Le candidature al progetto di servizio civile della Caritas denominato “Diamoci una mano – Servizio Civile nella rete degli Empori di Verona e provincia” devono pervenire entro le ore 14 del 30 settembre. Maggiori informazioni possono essere trovati a questo link sul sito della Caritas di Verona.

I candidati prescelti affiancheranno i volontari e gli operatori in servizio in attività di reperimento dei generi di prima necessità, nella gestione dell’emporio (punto accoglienza, cassa, gestione magazzino), accoglienza e affiancamento utenti, supporto alla organizzazione di eventi e laboratori di animazione della comunità.

Le ore di servizio richieste variano dalla 18 alle 24 settimanali. Gli enti gestori riconoscono ai giovani una indennità di 12 euro al giorno, compresi i giorni festivi e di riposo, a condizione che prestino  servizio 24 ore alla settimana. L’indennità viene ridotta del 40% se il giovane presta servizio 18 ore la settimana o in proporzione nel caso di monte ore compreso tra le 18 e le 24 ore settimanali. Il contributo economico è da intendersi più come una sorta di rimborso spese che una vera remunerazione lavorativa.
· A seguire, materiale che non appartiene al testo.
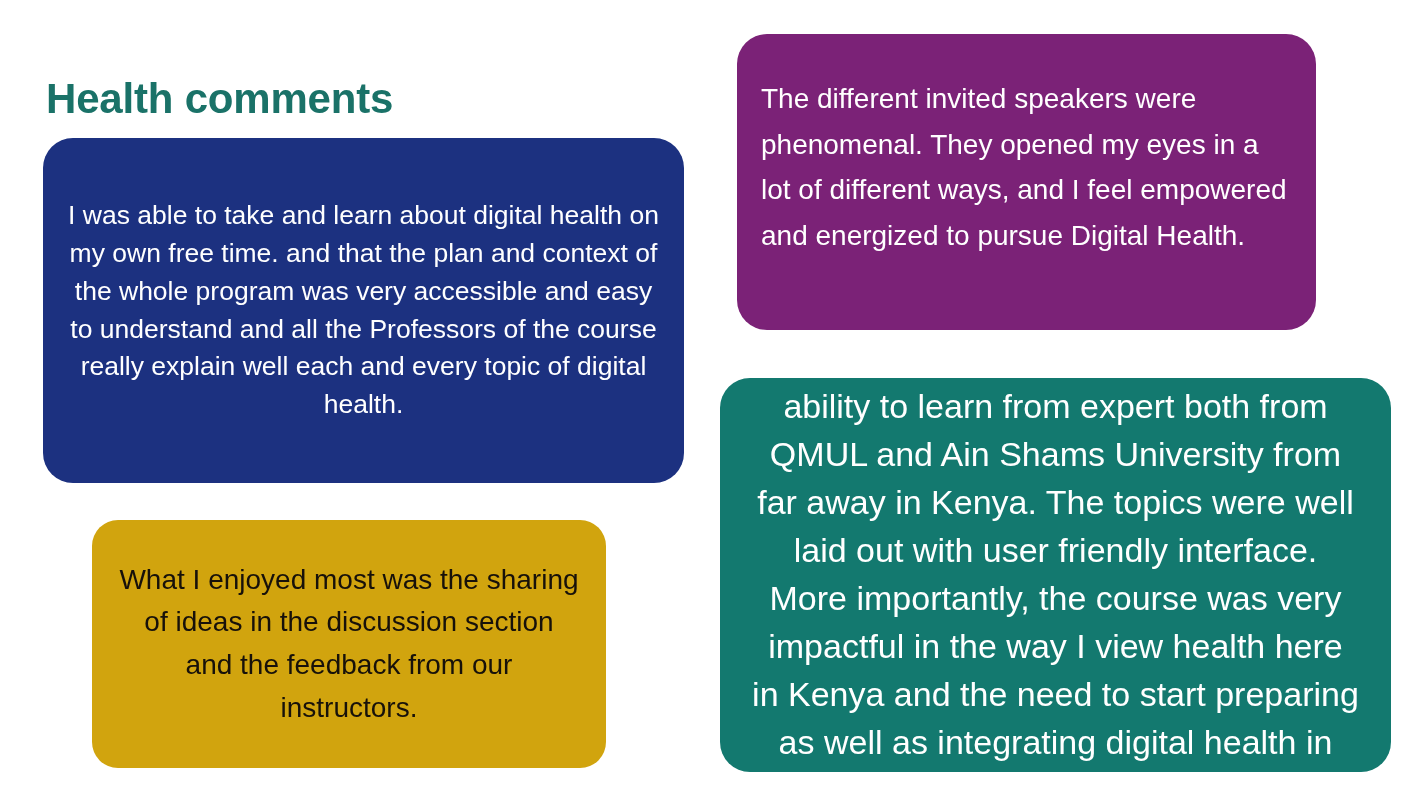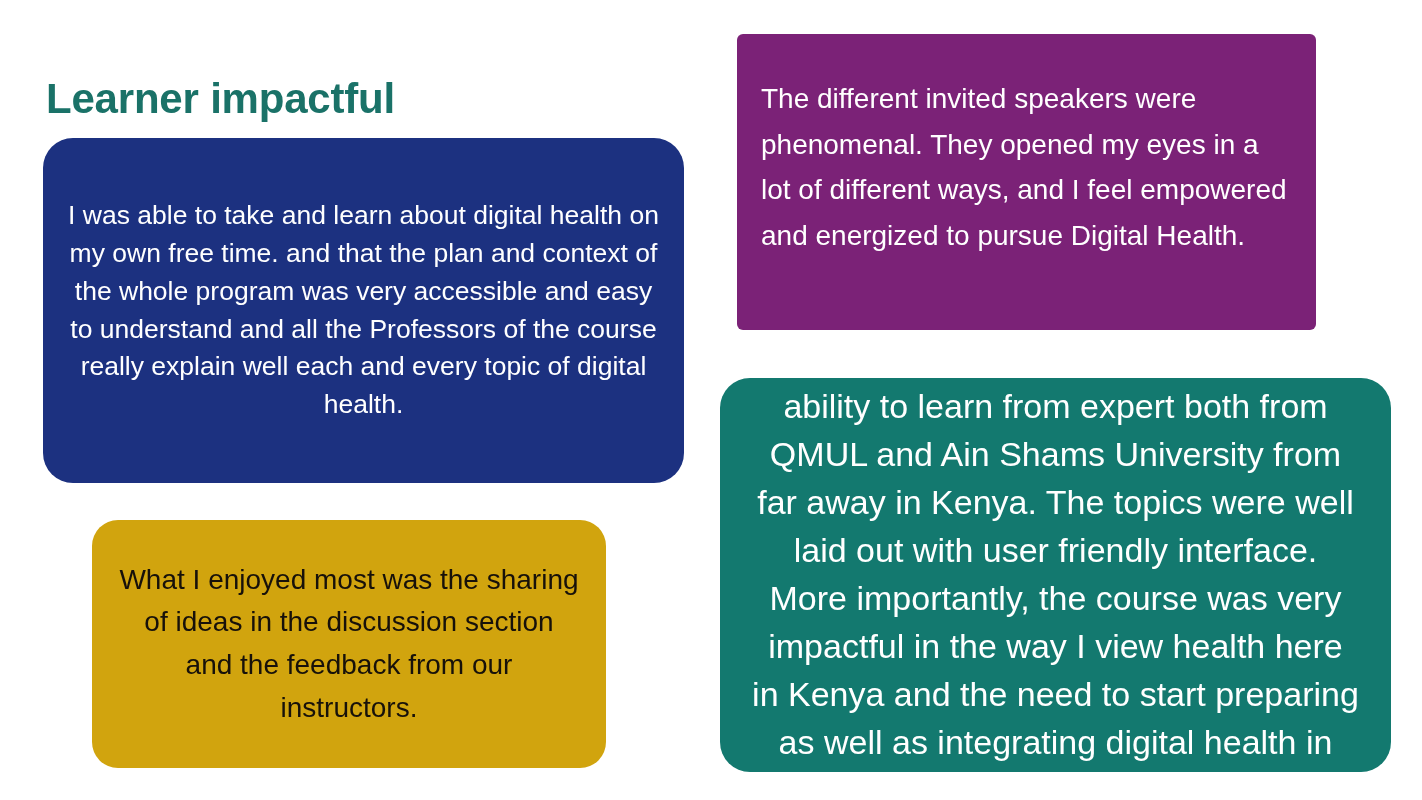"Learner impactful" h1 { text: Learner impactful -> Health comments }
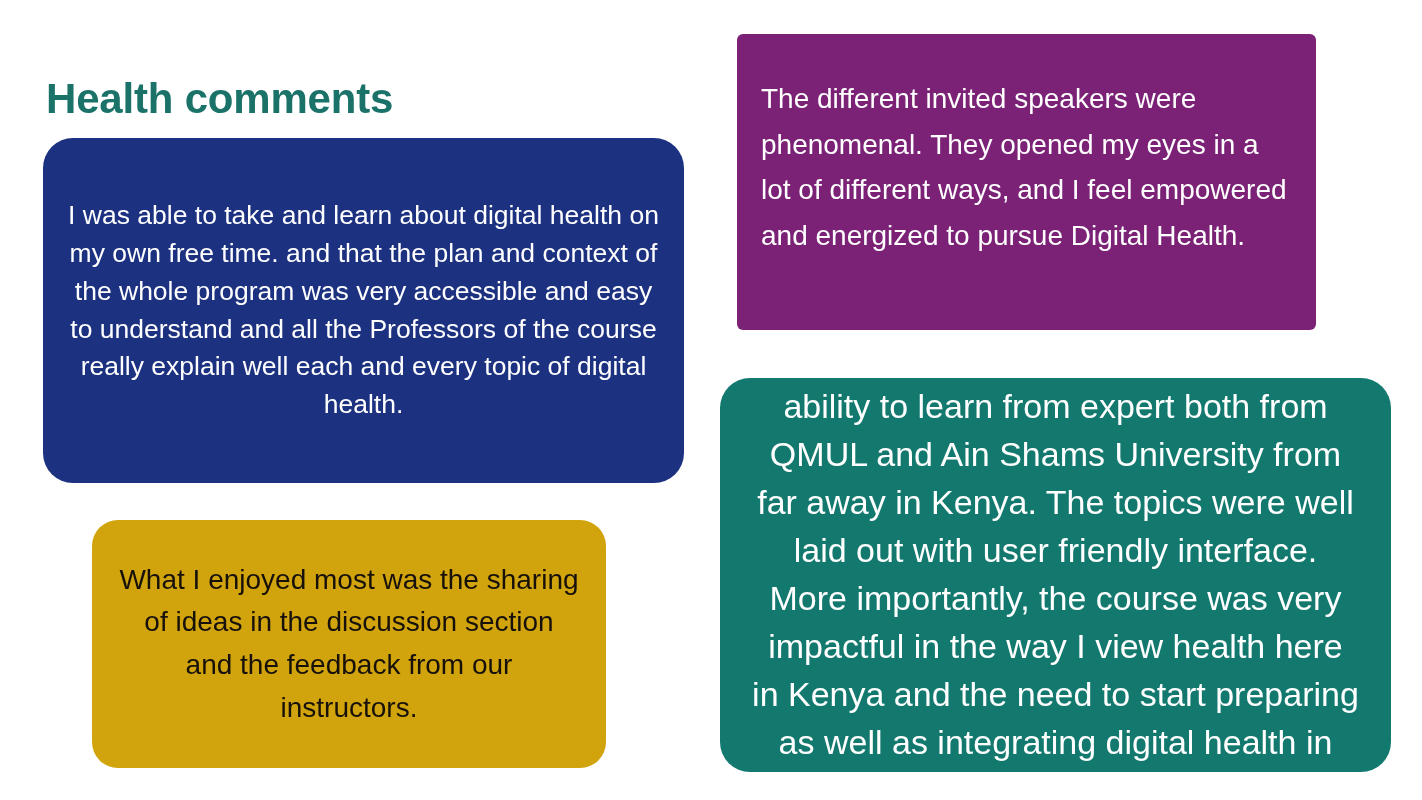"The different invited speakers were" #card-purple { border-radius: 6px -> 30px }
Le ore impegnate lasciano ampi spazi affinché il giovane possa trovare altre forme di integrazione al proprio reddito o possa gestire altri impegni della propria quotidianità come ad esempio lo studio universitario.

Il vero valore aggiunto dell’esperienza è la frequentazione di un ambiente positivo costruito per generare bene comune in senso ampio. Nel tempo dato alla comunità c’è un fattore importantissimo che è il dono di se e della propria essenza valoriale.

Per esperienza vissuta sia da persona che ha sostenuto per se colloqui di lavoro sia da datore di lavoro che ha incontrato e valutato  candidati per la propria organizzazione, le esperienze di cooperazione sociale che sono elencate nei curriculum vitae sono sempre molto considerate. Rappresentano delle persone che, nella loro vita, hanno vissuto esperienze di relazione che probabilmente le hanno portate a sviluppare attitudini relazionali positive, sensibilità umana, capacità di cooperazione, rispetto verso l’altro, spirito di squadra.

Il saper essere è importante tanto quanto il saper fare all’interno delle organizzazioni. Ora più che mai.